● **The input**
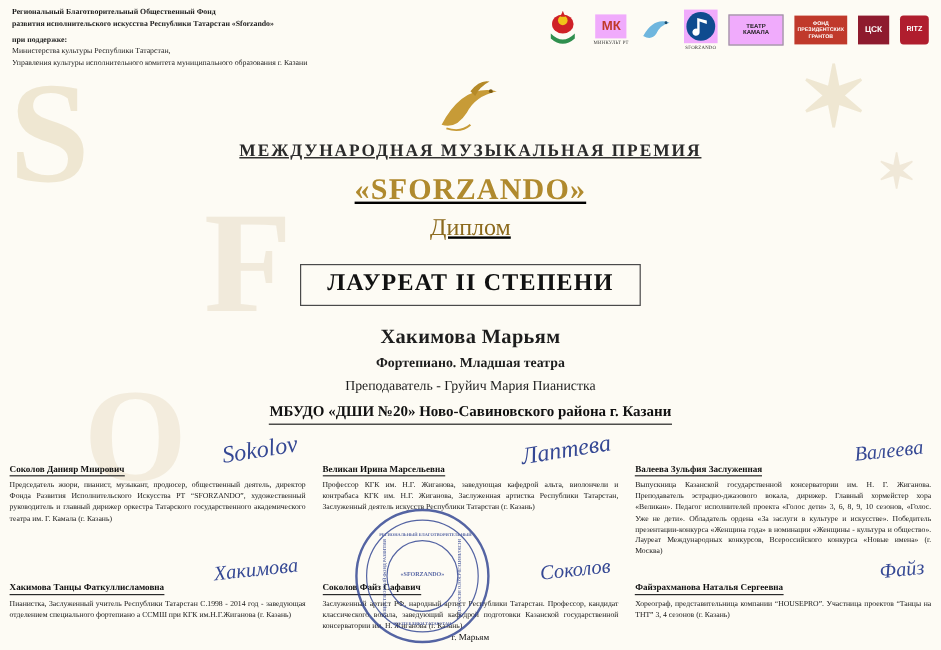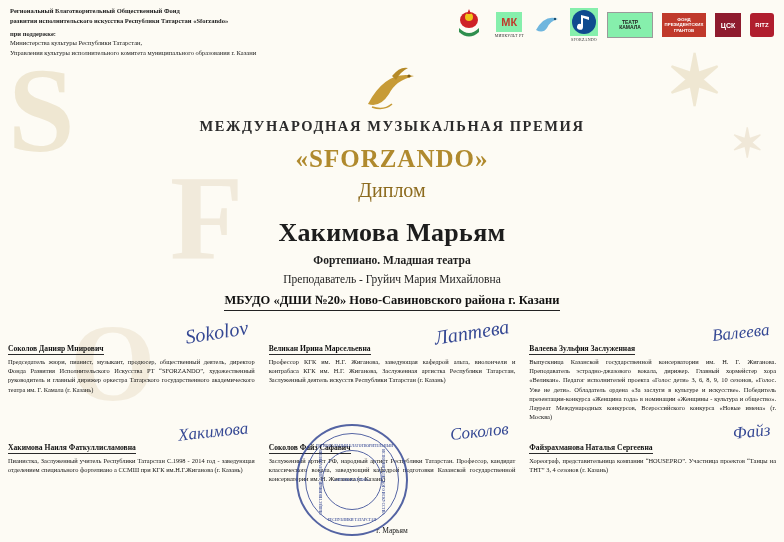"МК" .logo-box { background: #86efac -> #f0abfc }
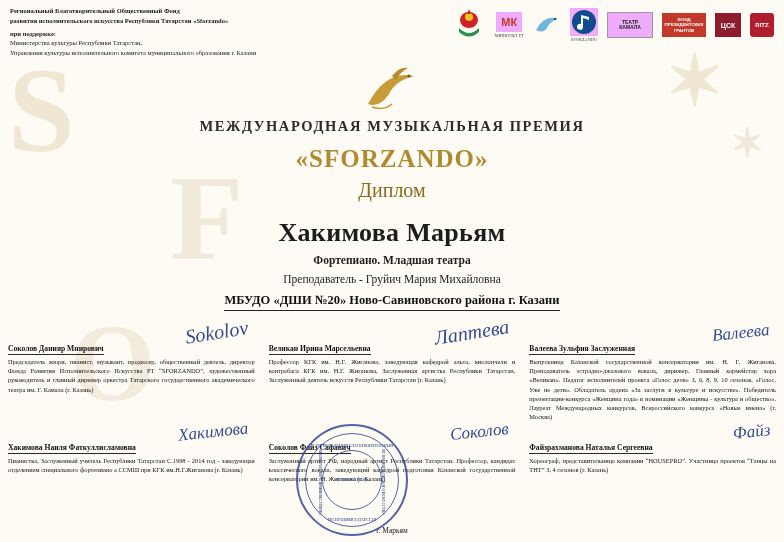"МЕЖДУНАРОДНАЯ МУЗЫКАЛЬНАЯ ПРЕМИЯ" .title-block { text-decoration: none -> underline }
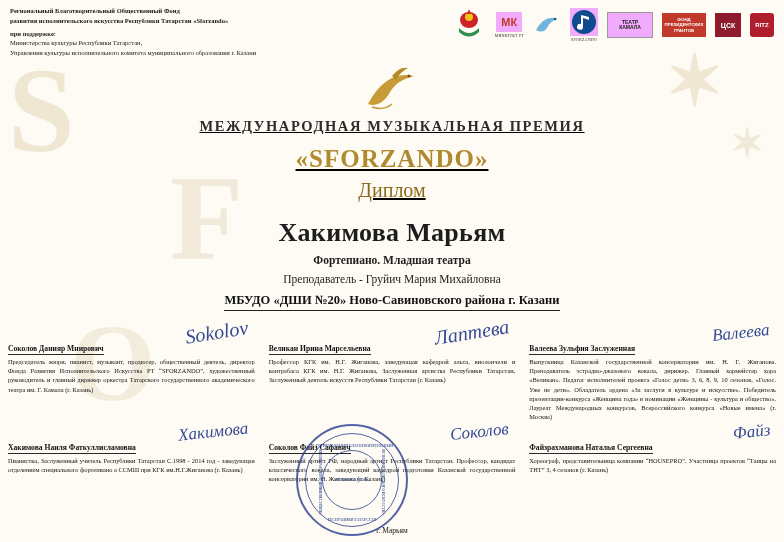"ЛАУРЕАТ II СТЕПЕНИ" div.laureat-wrap { html: none -> <div> <div>ЛАУРЕАТ II СТЕПЕНИ</div> </div> }
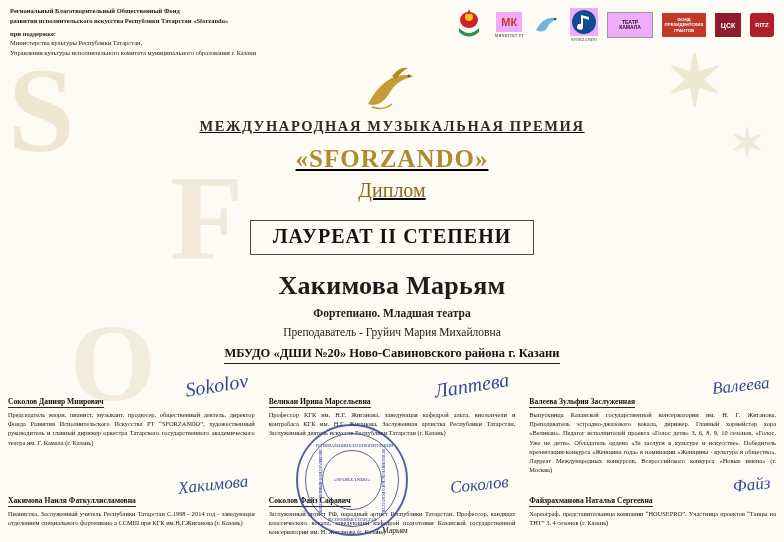"Хакимова Марьям" .winner-name { font-size: 26px -> 17px }
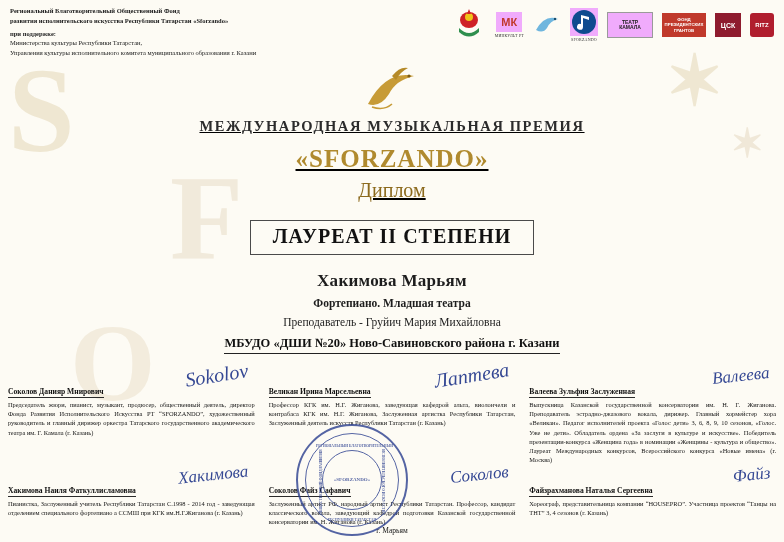"Преподаватель - Груйич Мария Михайловна" div.winner-teacher { text: Михайловна -> Пианистка }
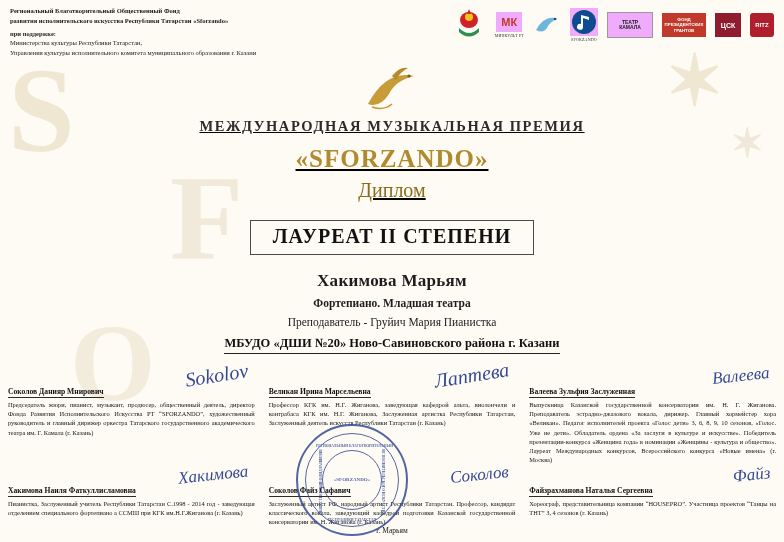"Хакимова Наиля Фаткуллисламовна" div.jc-name { text: Наиля -> Танцы }
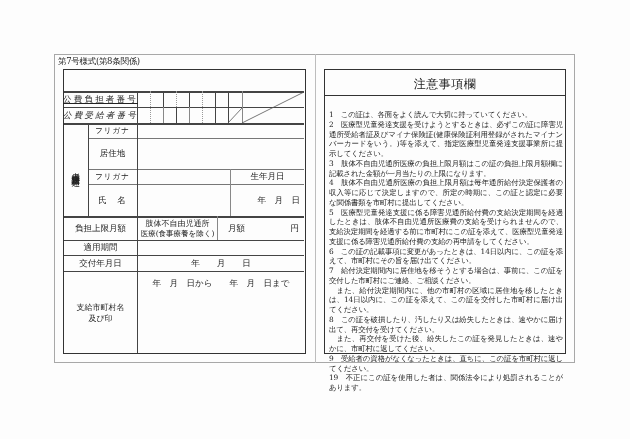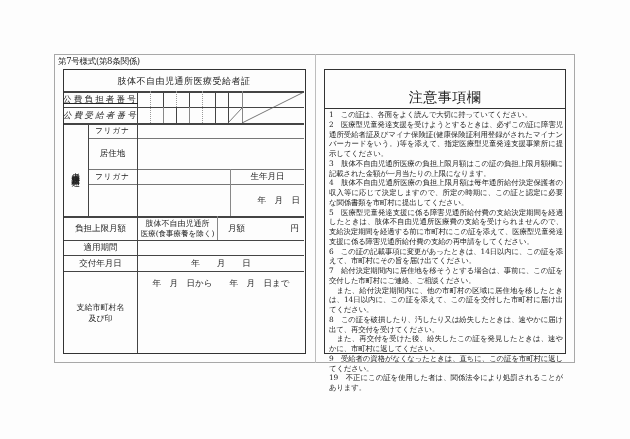"肢体不自由児通所医療受給者証" div.cell { html: <div>肢体不自由児通所医療受給者証</div> -> none }
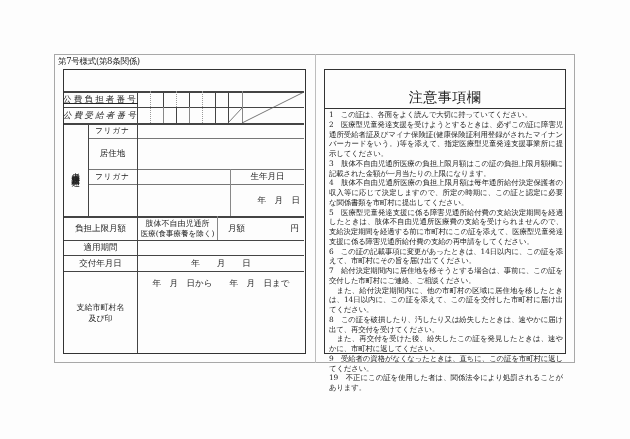"注意事項欄" .rt-title { font-size: 14px -> 12px; top: 17px -> 4px }
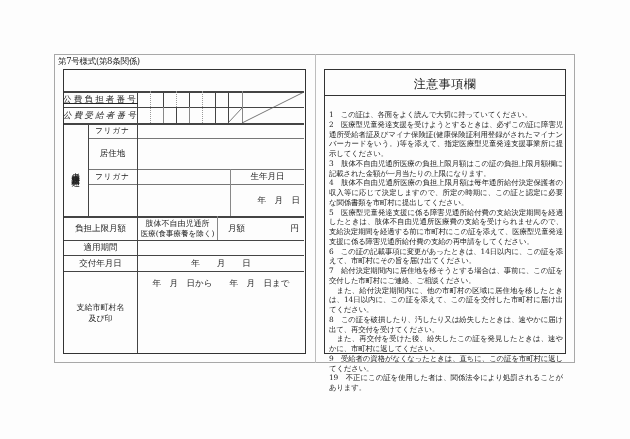"氏 名" div.cell { html: none -> <div>氏 名</div> }
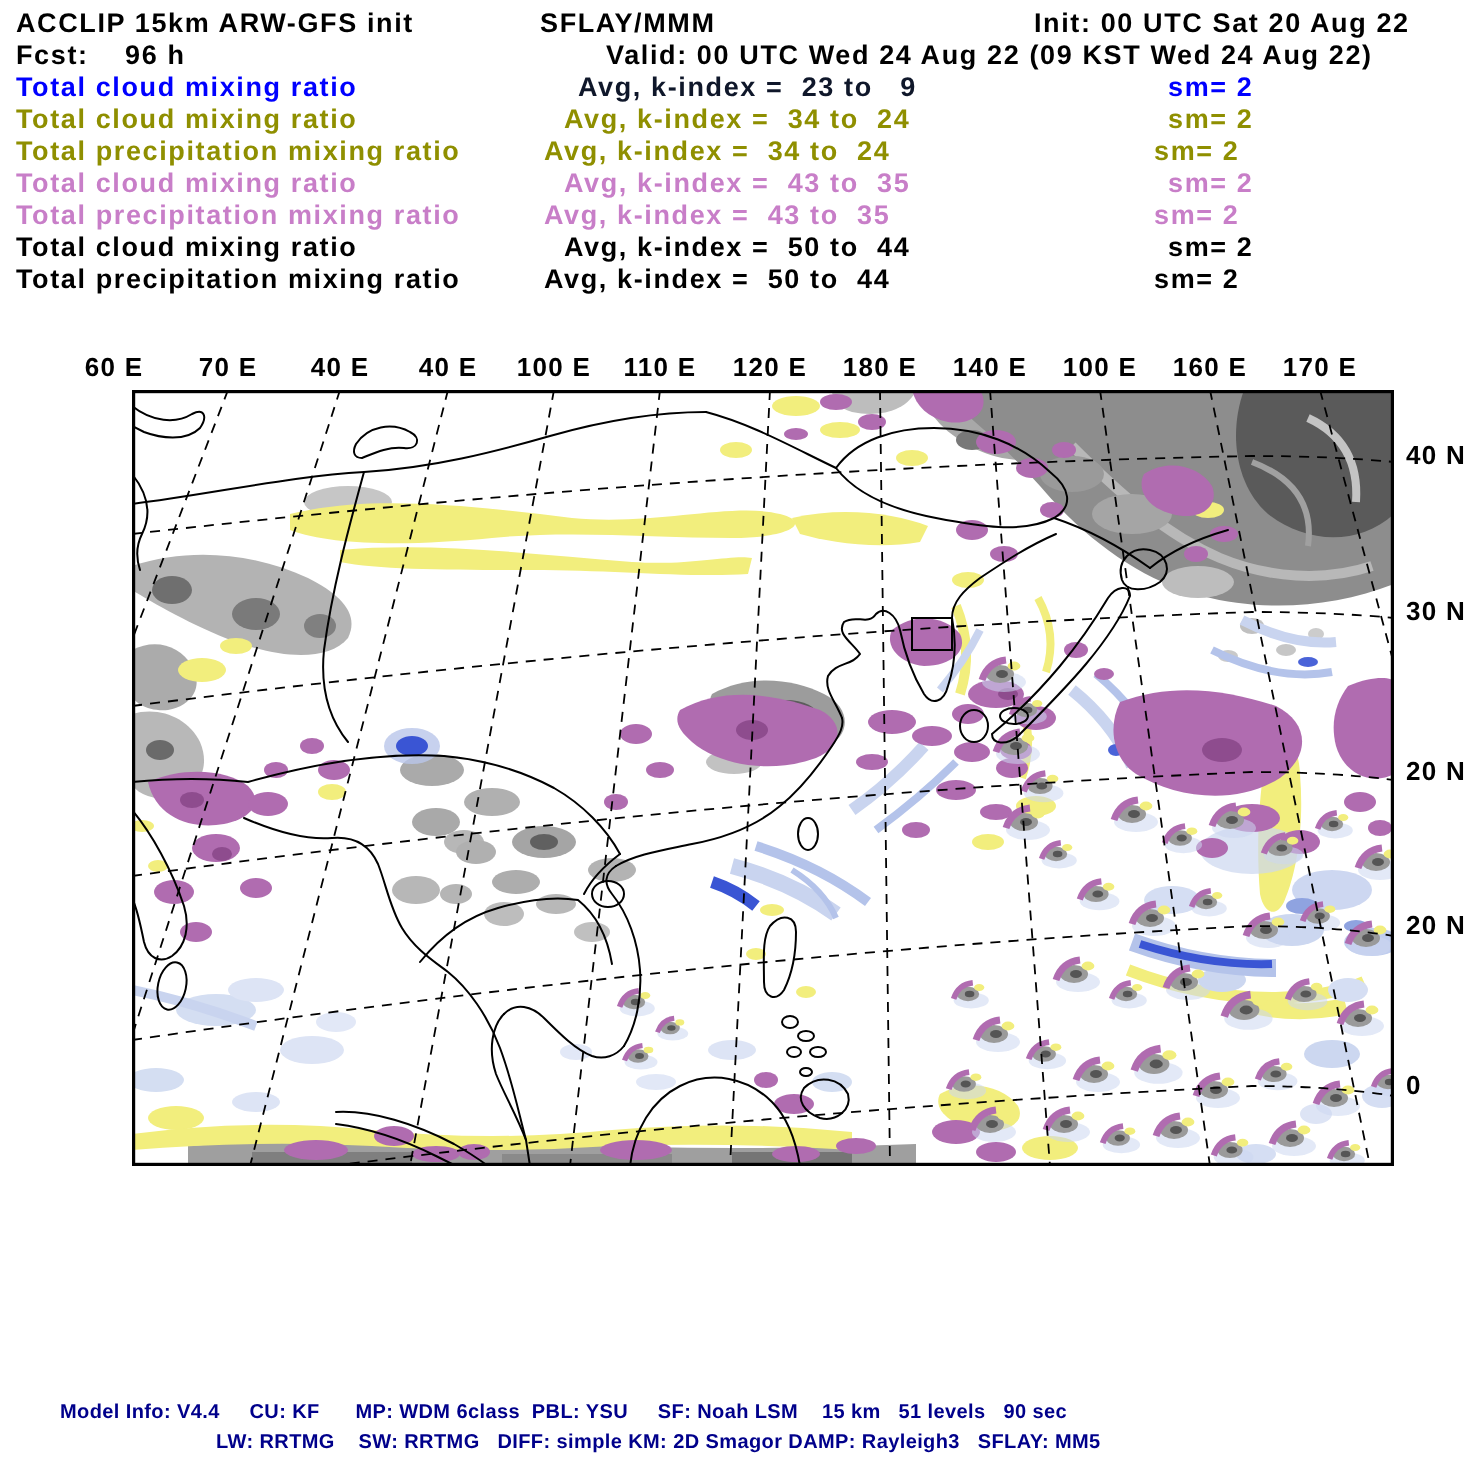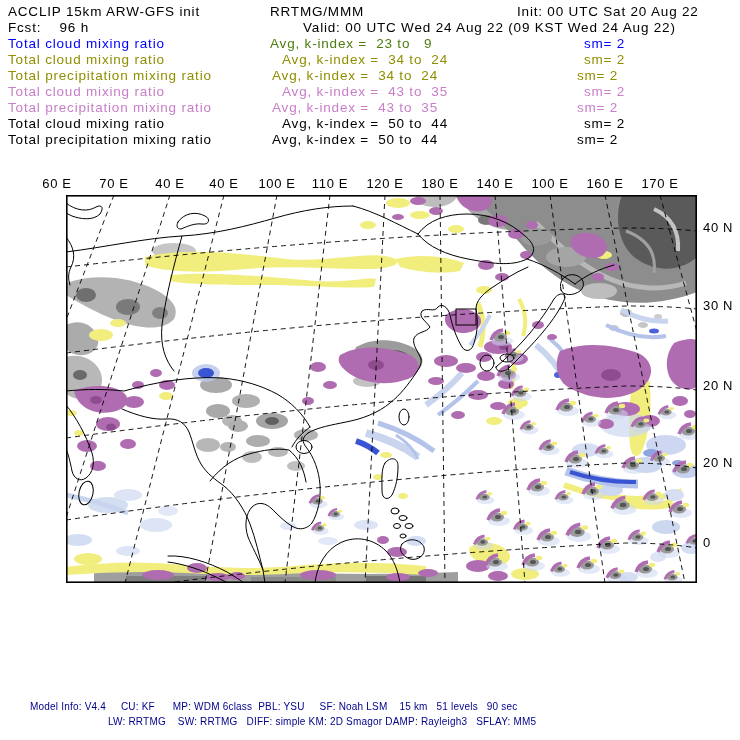"ACCLIP 15km ARW-GFS init" .page { font-weight: none -> bold }
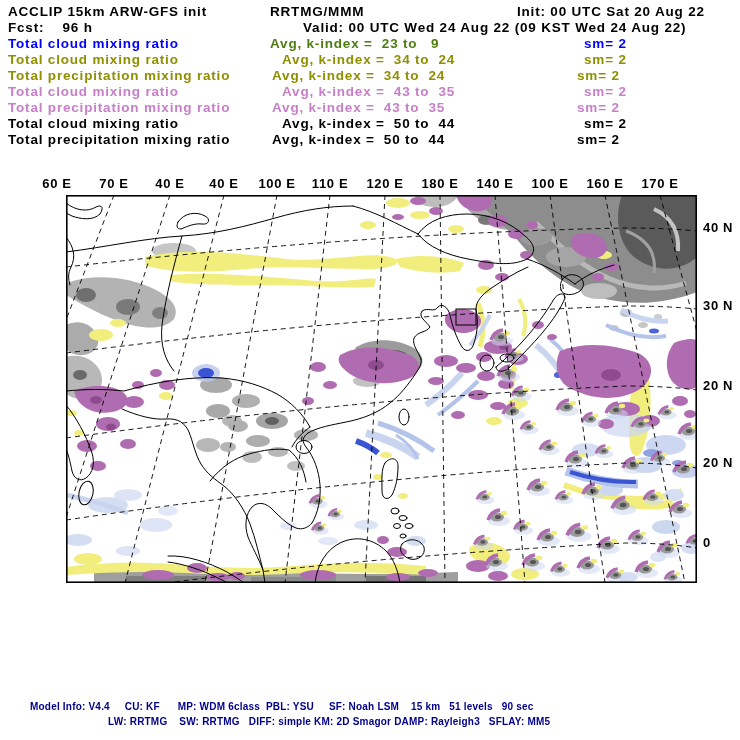"RRTMG/MMM" span.abs { text: RRTMG/MMM -> SFLAY/MMM }
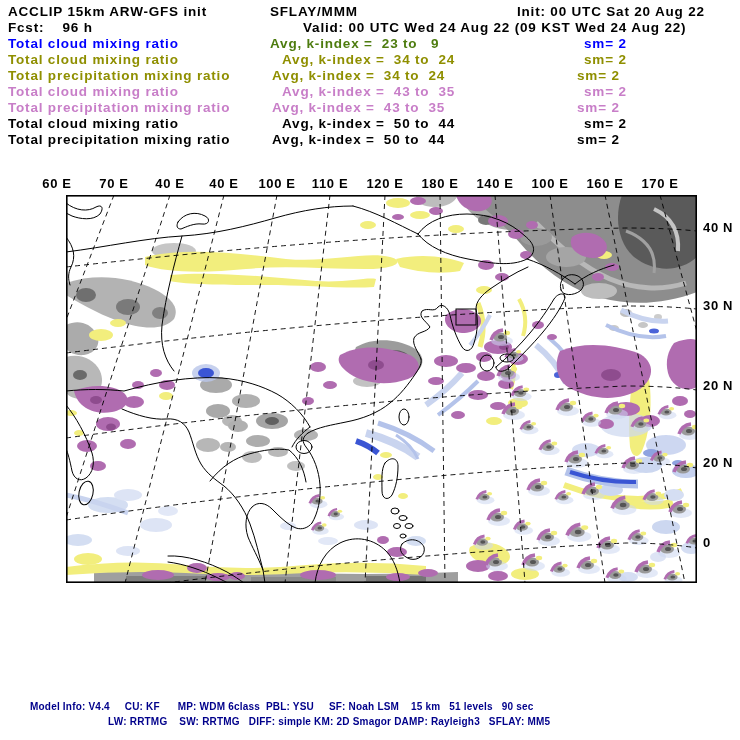"Avg, k-index = 23 to" span.abs { color: #4d7c0f -> #0f172a; left: 270px -> 289px }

● **Instructions to follow**
Output all the records, word for word, with no pictures in the copy.

● **Response**
"МК" .logo-box { background: #86efac -> #f0abfc }
"МЕЖДУНАРОДНАЯ МУЗЫКАЛЬНАЯ ПРЕМИЯ" .title-block { text-decoration: none -> underline }
"ЛАУРЕАТ II СТЕПЕНИ" div.laureat-wrap { html: none -> <div> <div>ЛАУРЕАТ II СТЕПЕНИ</div> </div> }
"Хакимова Марьям" .winner-name { font-size: 26px -> 17px }
"Преподаватель - Груйич Мария Михайловна" div.winner-teacher { text: Михайловна -> Пианистка }
"Хакимова Наиля Фаткуллисламовна" div.jc-name { text: Наиля -> Танцы }
"肢体不自由児通所医療受給者証" div.cell { html: <div>肢体不自由児通所医療受給者証</div> -> none }
"注意事項欄" .rt-title { font-size: 14px -> 12px; top: 17px -> 4px }
"氏 名" div.cell { html: none -> <div>氏 名</div> }
"ACCLIP 15km ARW-GFS init" .page { font-weight: none -> bold }
"RRTMG/MMM" span.abs { text: RRTMG/MMM -> SFLAY/MMM }
"Avg, k-index = 23 to" span.abs { color: #4d7c0f -> #0f172a; left: 270px -> 289px }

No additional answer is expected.